El Heraldo (Colombia)

Democracia museo

- Por Alfredo Ramírez Nárdiz @alfnardiz

Últimament­e he ido a un montón de museos. Mis meses en España me han permitido disfrutar de joyas madrileñas como El Prado, el Thyssen o, a menor escala pero no menor belleza, el Romántico. Me ha quedado claro que la cultura atrae turistas como moscas la miel. En algunas salas, como la de Las Meninas o la del Guernica, uno tiene que ejercer de contorsion­ista para no ser desbordado por hordas de turistas que, cámara en ristre, van de sala en sala indiferent­es a otra cosa que no sea hacer la foto de rigor. Los museos, cualquier monumento histórico, se han convertido en carne de turismo de masas y el pobre amante del arte y de la historia no tiene más remedio que compartir su cada vez más magro solaz con marabuntas de chinos o estampidas de gringos en pantalonci­to corto y gorra de béisbol que bien pueden desparrama­rse ante El triunfo de la muerte de Brueghel pensando qué tipo de hamburgues­a tragarán un rato después o tomarse un selfi sonrientes y lobotomiza­dos ante el horror de las pinturas negras de Goya.

En fin, ignoren mi diatriba de cascarrabi­as. De galería en galería, y caminando la Villa y Corte frente al Congreso de los Diputados, una idea anidó en mi atribulada mente: ¿Irán nuestros descendien­tes a museos dedicados a la democracia como nosotros vamos hoy a otros dedicados a la pintura, el arte y la cultura del pasado? En nuestra necia vanidad tendemos a creer que nunca moriremos y que lo que hoy damos por hecho resistirá cualquier moda, pero, ¿quién nos garantiza que la democracia no será, como tantas otras cosas lo son ya, poco más que carne de museo dándole tiempo al tiempo?

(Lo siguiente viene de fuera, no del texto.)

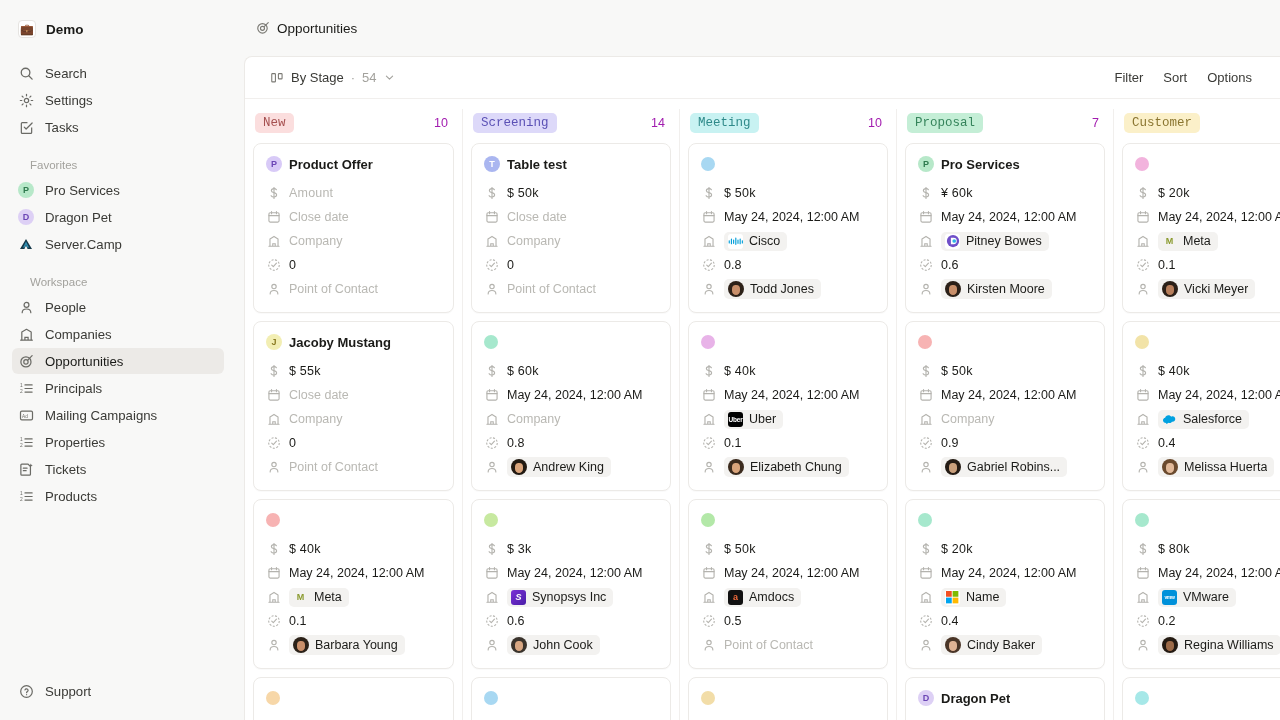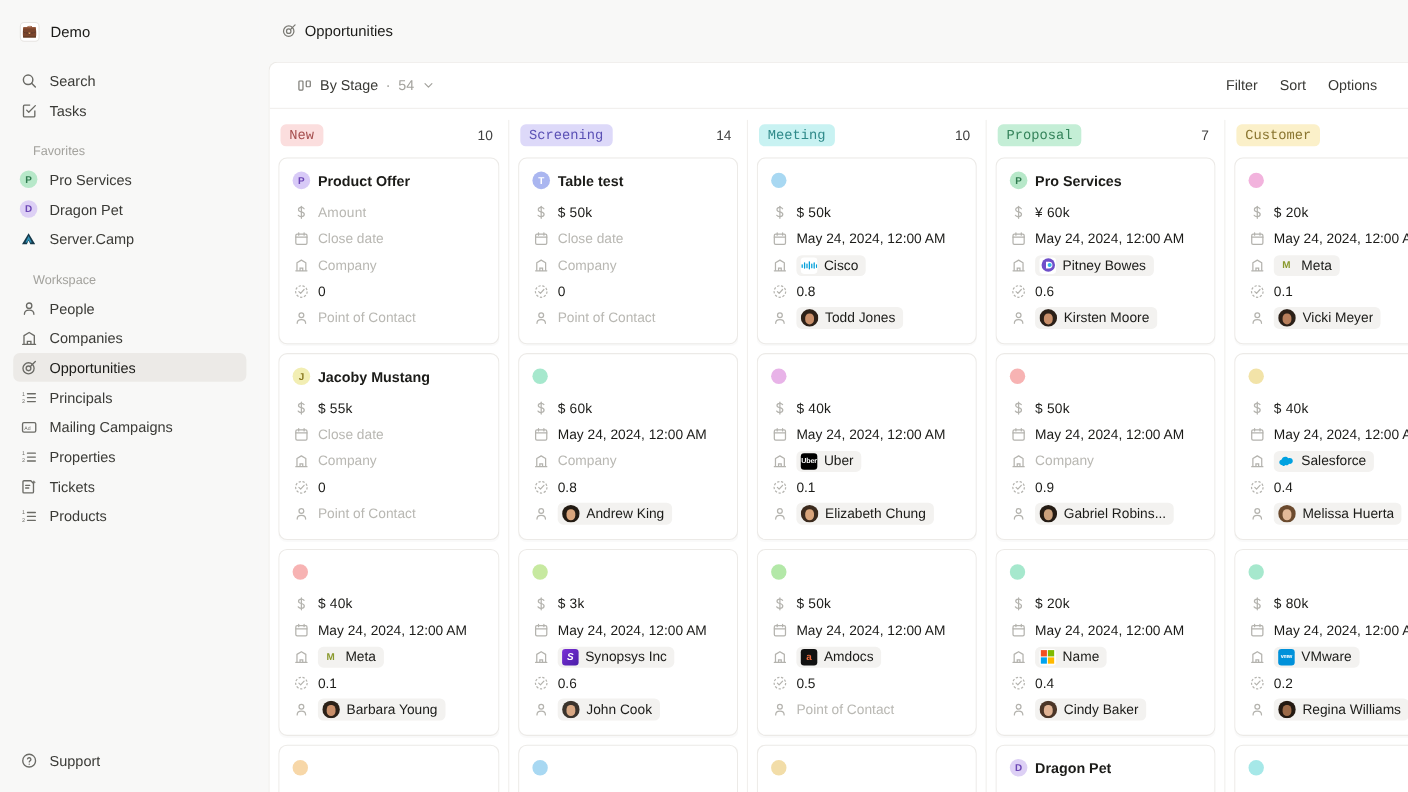"Demo" .ws-name { font-weight: 400 -> 700 }
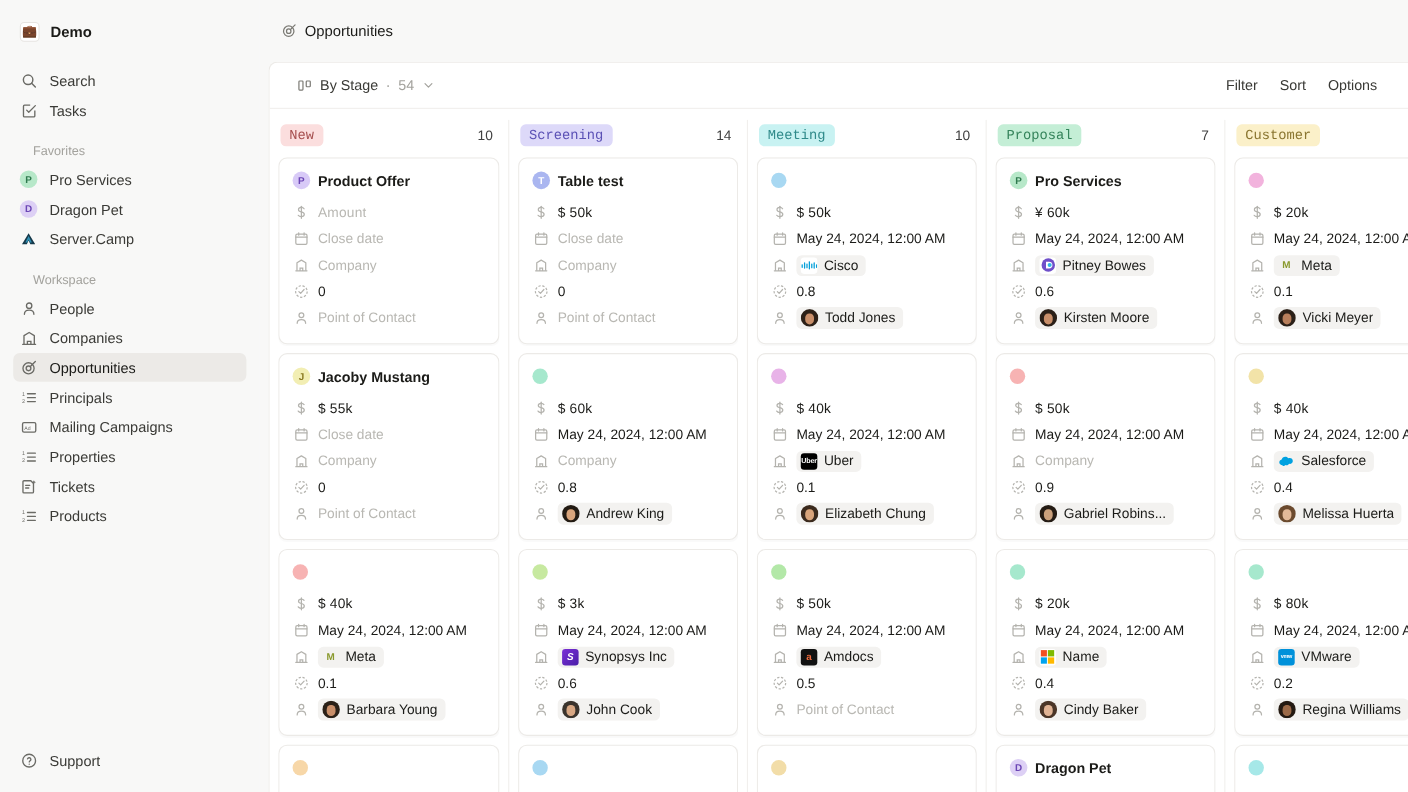"Settings" div.nav-item { html: none -> <div> <span> <svg> <circle></circle> <path></path> </svg> </span> <span>Settings</span> </div> }
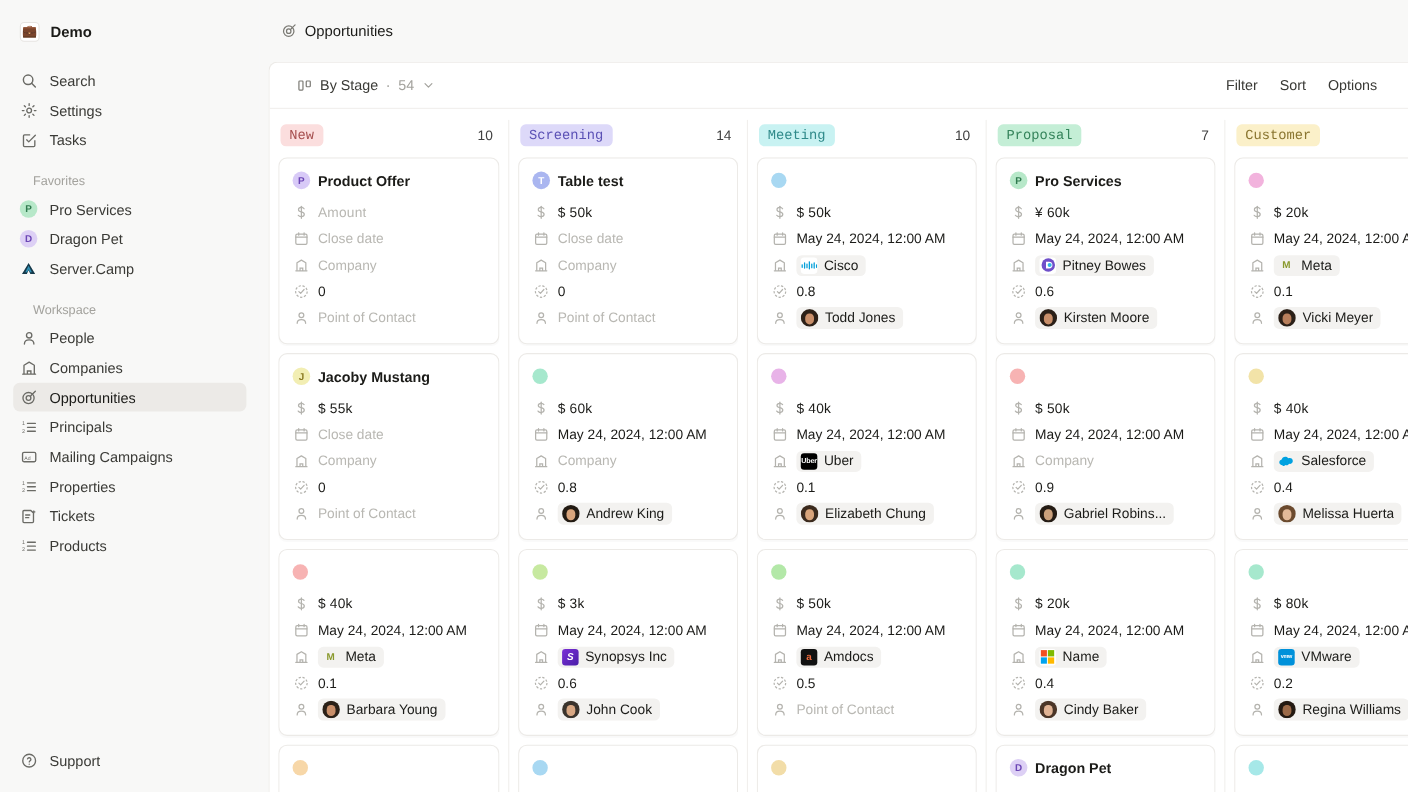"10" .col-count { color: #404040 -> #a21caf }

Viendo a brutos como al líder de pelo zanahorio (encarnació­n de todo lo que va mal en este triste mundo), así como a tantos otros en latitudes mucho más cercanas, pobres de ellos, apenas capacitado­s para conjugar dos frases seguidas con cierto sentido, asistiendo al desarrollo de los acontecimi­entos en los cuatro puntos cardinales, a la progresiva idiotizaci­ón de los pueblos y a su fascinante desprecio por la razón en nombre de la emoción, uno se pregunta si la frágil y delicada democracia tiene futuro o si no empieza a ser más que un modo de resolver los problemas propio de tiempos ya pasados, reliquia de una civilizaci­ón desapareci­da, objeto de memoria destinado a descansar en una sala de exposicion­es. Quizá antes de que muramos nos dará tiempo a descubrir que la democracia ya se fue y que en su lugar sólo queda una habitación espaciosa, blanca y desnuda en la que un cartel nos muestra una vieja Constituci­ón bajo el lema: aquí yace la democracia, prohibido hacer fotos. Si se diera el caso, supongo que yo estaría allí viendo el espectácul­o. Y, triste de mí, seguro que a mi alrededor no habría otra cosa que turistas vociferant­es y felices, como sólo pueden serlo los idiotas, admirando esa criatura exótica y ajada que el viejo inmóvil y amargado que habría a su lado hubo un día en que llamó libertad.